WHAT TO DO: Once the images are set aside, output the listing exactly as it stands.

SUPPLIED ENTRIES:
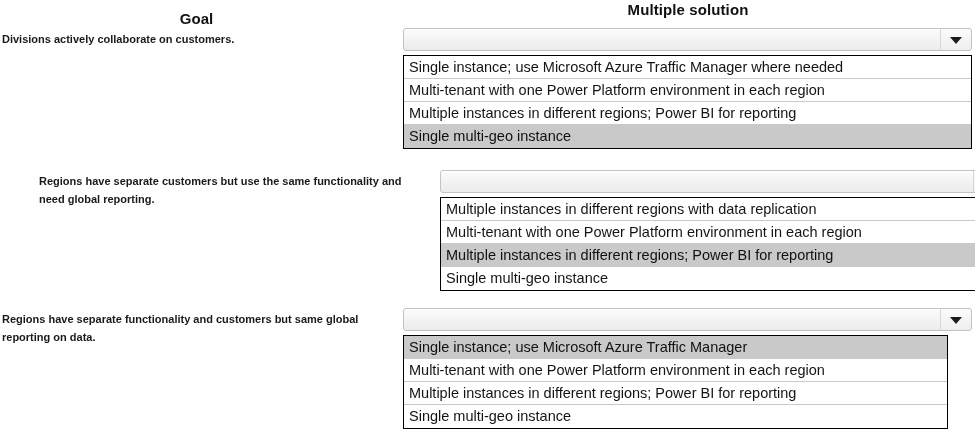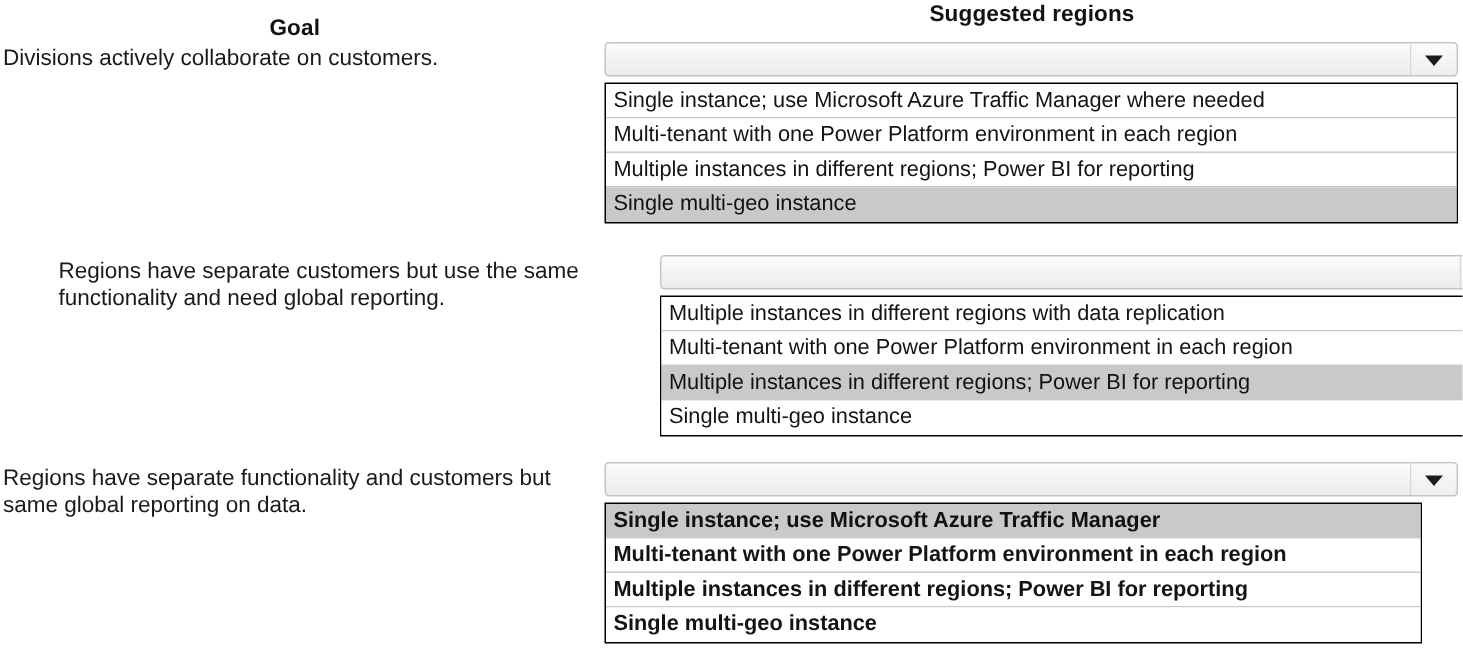--- a/index.html
+++ b/index.html
@@ -43,23 +43,24 @@
   }
   #group-0 { top: 28px;  height: 132px; }
   #group-1 { top: 170px; height: 128px; margin-left: 37px; }
   #group-2 { top: 308px; height: 127px; }
 
   .goal-text {
     position: absolute;
     left: 2px;
     top: 2px;
     width: 390px;
-    font-size: 15px;
+    font-size: 11px;
     line-height: 18px;
     color: #1a1a1a;
+    font-weight: bold;
   }
 
   
   .combo {
     position: absolute;
     left: 403px;
     top: 0px;
     height: 23px;
     box-sizing: border-box;
     background: linear-gradient(to bottom, #fcfcfc 0%, #f2f2f2 55%, #ececec 100%);
@@ -108,21 +109,21 @@
   
   .option-list {
     position: absolute;
     left: 403px;
     box-sizing: border-box;
     border: 1px solid #000000;
     background: #ffffff;
   }
   #list-0 { top: 27px; width: 569px; }
   #list-1 { top: 27px; width: 566px; }
-  #list-2 { top: 27px; width: 545px; font-weight: bold; }
+  #list-2 { top: 27px; width: 545px; }
 
   .option {
     position: relative;
     box-sizing: border-box;
     height: 23px;
     line-height: 22px;
     padding-left: 5px;
     font-size: 14.5px;
     color: #141414;
     background: #ffffff;
@@ -134,21 +135,21 @@
   .option.selected {
     background: #c9c9c9;
     color: #111111;
   }
 </style>
 </head>
 <body>
 
 <div class="header-row">
   <div class="col-header goal">Goal</div>
-  <div class="col-header soln">Suggested regions</div>
+  <div class="col-header soln">Multiple solution</div>
 </div>
 
 <div class="qgroup" id="group-0">
   <div class="goal-text">Divisions actively collaborate on customers.</div>
 
   <div class="combo" id="combo-0">
     <div class="combo-value"></div>
     <div class="combo-arrow-btn">
       <span class="arrow-glyph"></span>
     </div>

RESPONSE:
--- a/index.html
+++ b/index.html
@@ -43,23 +43,24 @@
   }
   #group-0 { top: 28px;  height: 132px; }
   #group-1 { top: 170px; height: 128px; margin-left: 37px; }
   #group-2 { top: 308px; height: 127px; }
 
   .goal-text {
     position: absolute;
     left: 2px;
     top: 2px;
     width: 390px;
-    font-size: 15px;
+    font-size: 11px;
     line-height: 18px;
     color: #1a1a1a;
+    font-weight: bold;
   }
 
   
   .combo {
     position: absolute;
     left: 403px;
     top: 0px;
     height: 23px;
     box-sizing: border-box;
     background: linear-gradient(to bottom, #fcfcfc 0%, #f2f2f2 55%, #ececec 100%);
@@ -108,21 +109,21 @@
   
   .option-list {
     position: absolute;
     left: 403px;
     box-sizing: border-box;
     border: 1px solid #000000;
     background: #ffffff;
   }
   #list-0 { top: 27px; width: 569px; }
   #list-1 { top: 27px; width: 566px; }
-  #list-2 { top: 27px; width: 545px; font-weight: bold; }
+  #list-2 { top: 27px; width: 545px; }
 
   .option {
     position: relative;
     box-sizing: border-box;
     height: 23px;
     line-height: 22px;
     padding-left: 5px;
     font-size: 14.5px;
     color: #141414;
     background: #ffffff;
@@ -134,21 +135,21 @@
   .option.selected {
     background: #c9c9c9;
     color: #111111;
   }
 </style>
 </head>
 <body>
 
 <div class="header-row">
   <div class="col-header goal">Goal</div>
-  <div class="col-header soln">Suggested regions</div>
+  <div class="col-header soln">Multiple solution</div>
 </div>
 
 <div class="qgroup" id="group-0">
   <div class="goal-text">Divisions actively collaborate on customers.</div>
 
   <div class="combo" id="combo-0">
     <div class="combo-value"></div>
     <div class="combo-arrow-btn">
       <span class="arrow-glyph"></span>
     </div>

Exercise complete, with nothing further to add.